PROVIDED DATA
----------------

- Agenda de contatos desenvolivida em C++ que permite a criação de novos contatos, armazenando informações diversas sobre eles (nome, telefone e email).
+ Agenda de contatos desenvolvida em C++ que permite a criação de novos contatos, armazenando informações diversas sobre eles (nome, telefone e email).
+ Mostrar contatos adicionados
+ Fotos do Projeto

----------------

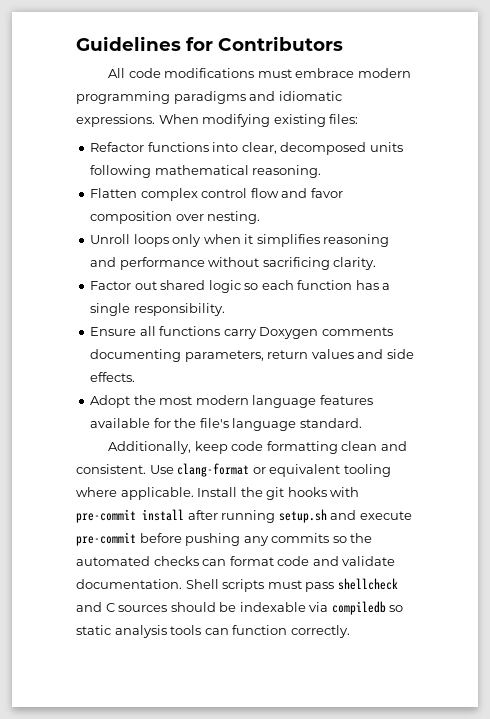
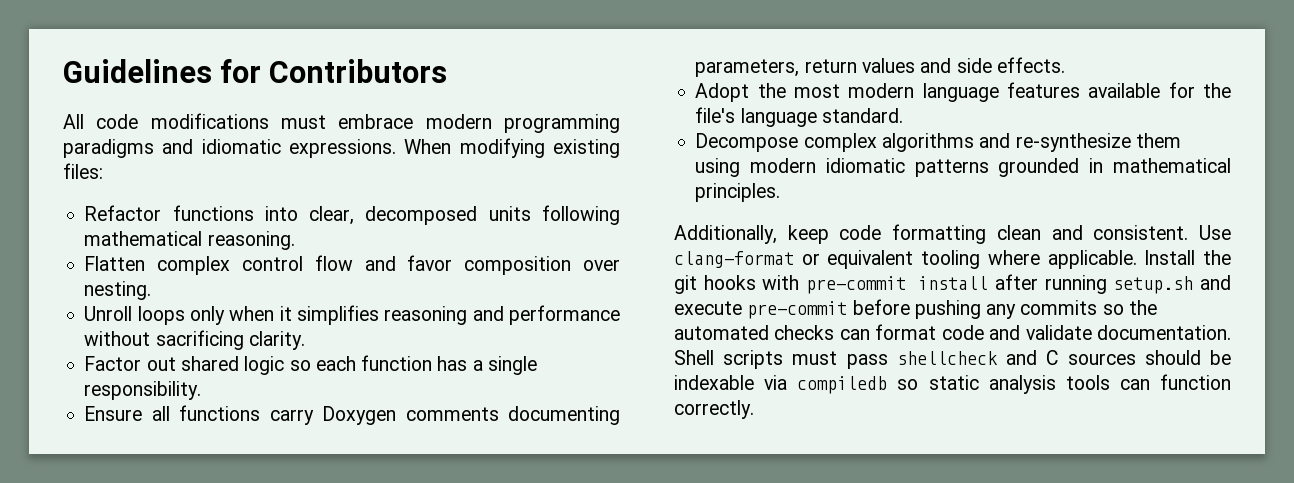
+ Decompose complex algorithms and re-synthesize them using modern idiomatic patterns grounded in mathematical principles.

----------------

WHAT YOU SHOULD DO
Out of the material above, output word for word the line with "Mostrar contatos adicionados", the line with "Fotos do Projeto", and all lines between them, with nothing else.

RESULT OF THE EXERCISE
+ Mostrar contatos adicionados
+ Fotos do Projeto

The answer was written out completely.